From the data below, repeat exactly the lines from the line with "Muški satovi ONE OG9583BC32L: 3" to the line with "total: 9721.33 -> 7312.69", both included.

== Segment start ==

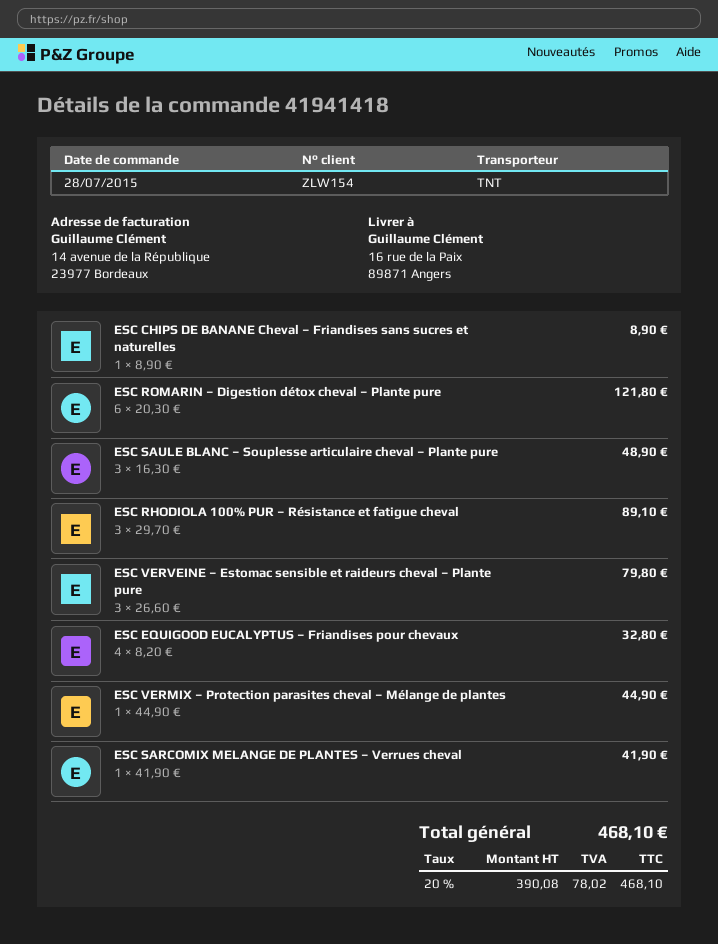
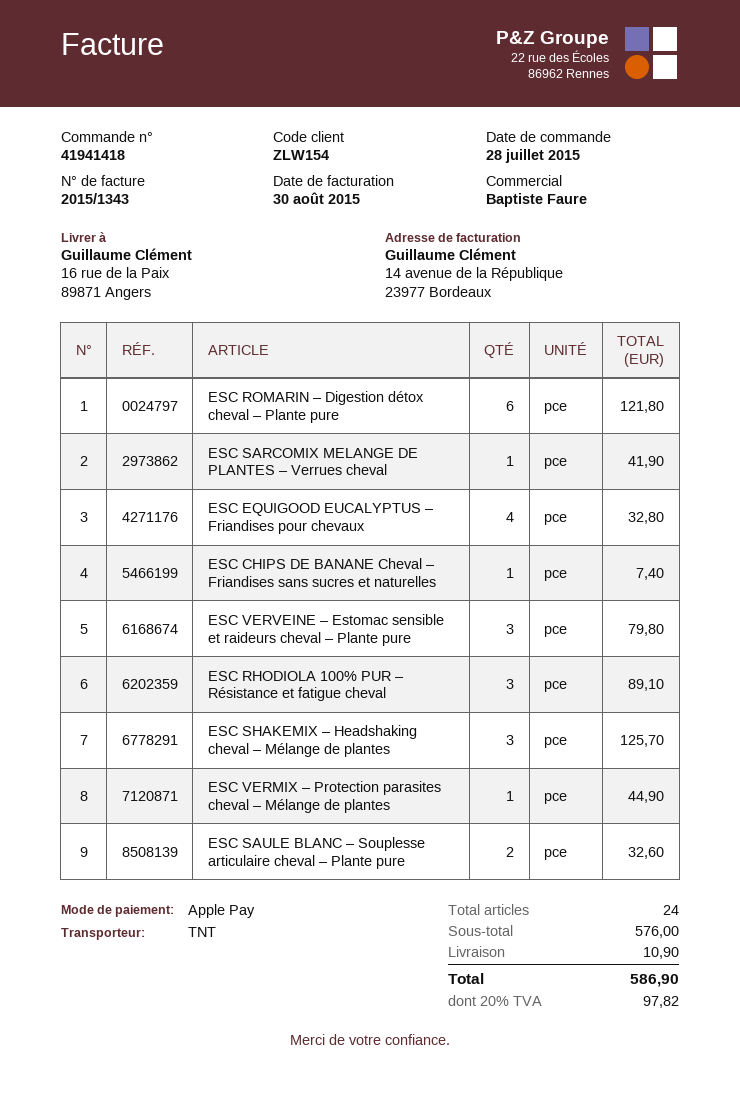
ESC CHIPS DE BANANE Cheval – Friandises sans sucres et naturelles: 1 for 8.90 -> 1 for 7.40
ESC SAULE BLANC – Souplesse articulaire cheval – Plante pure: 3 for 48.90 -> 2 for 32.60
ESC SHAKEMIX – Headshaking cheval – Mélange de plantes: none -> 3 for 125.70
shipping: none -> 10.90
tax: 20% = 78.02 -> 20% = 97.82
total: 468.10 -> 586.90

== Segment end ==
== Segment start ==

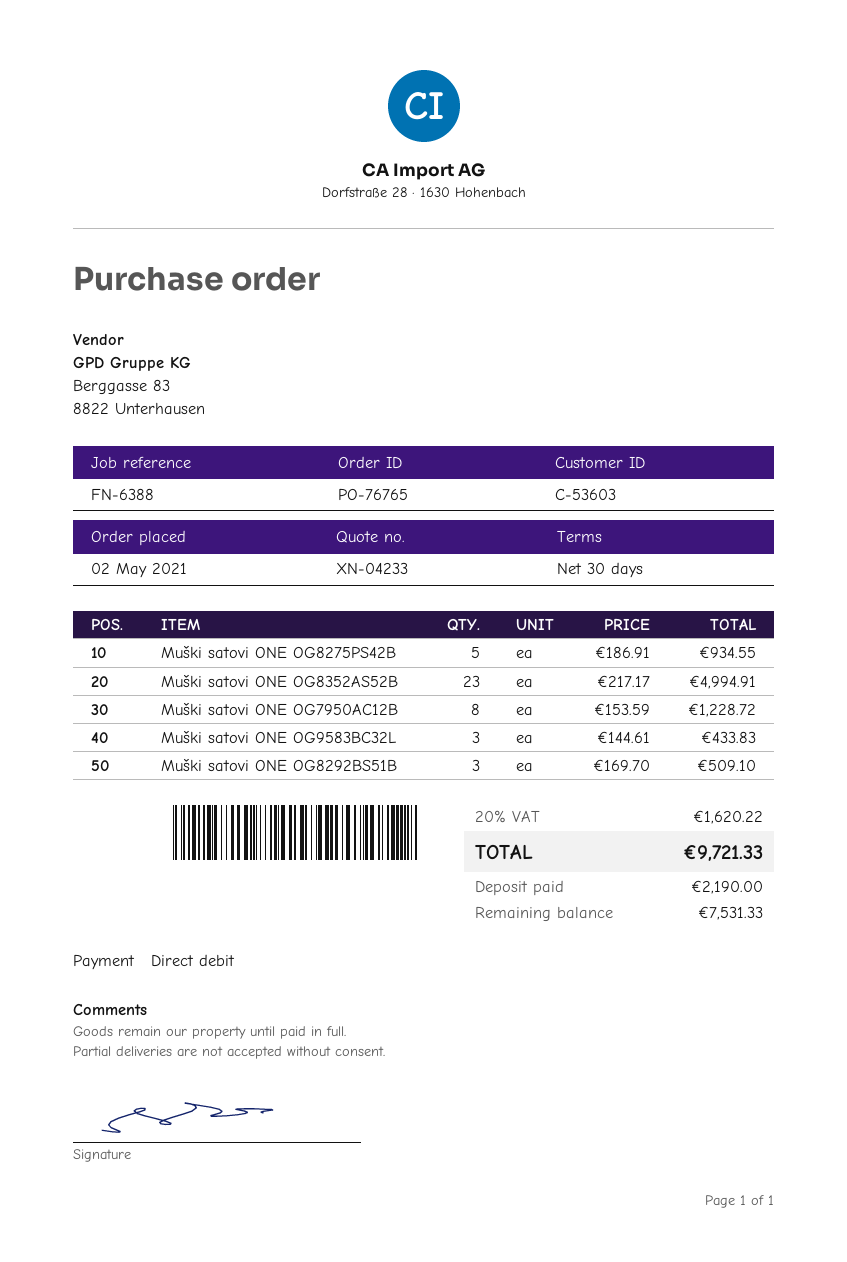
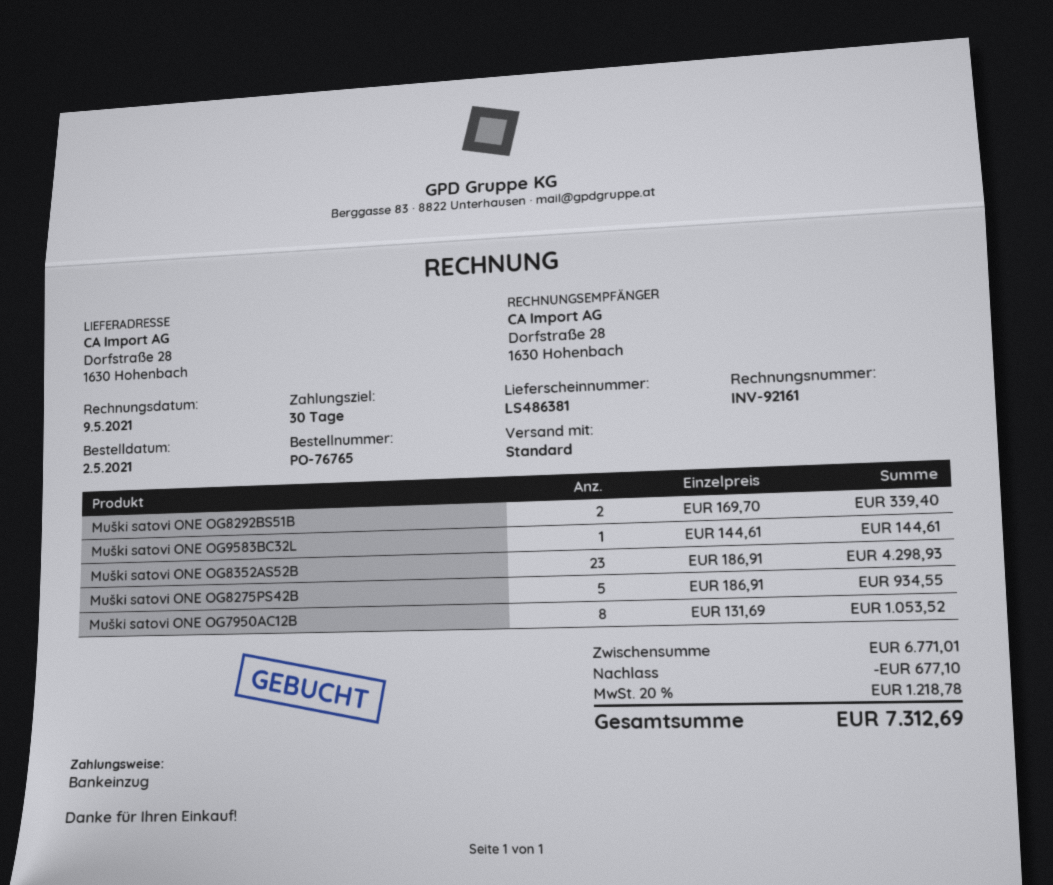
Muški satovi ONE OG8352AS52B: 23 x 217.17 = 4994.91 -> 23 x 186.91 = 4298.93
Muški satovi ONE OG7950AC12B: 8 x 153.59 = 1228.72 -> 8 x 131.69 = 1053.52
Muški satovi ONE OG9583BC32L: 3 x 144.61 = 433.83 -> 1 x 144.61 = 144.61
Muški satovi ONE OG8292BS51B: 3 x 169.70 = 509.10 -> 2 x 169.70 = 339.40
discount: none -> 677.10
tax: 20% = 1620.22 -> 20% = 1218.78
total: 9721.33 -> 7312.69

== Segment end ==

(OUTPUT OF THE TASK)
Muški satovi ONE OG9583BC32L: 3 x 144.61 = 433.83 -> 1 x 144.61 = 144.61
Muški satovi ONE OG8292BS51B: 3 x 169.70 = 509.10 -> 2 x 169.70 = 339.40
discount: none -> 677.10
tax: 20% = 1620.22 -> 20% = 1218.78
total: 9721.33 -> 7312.69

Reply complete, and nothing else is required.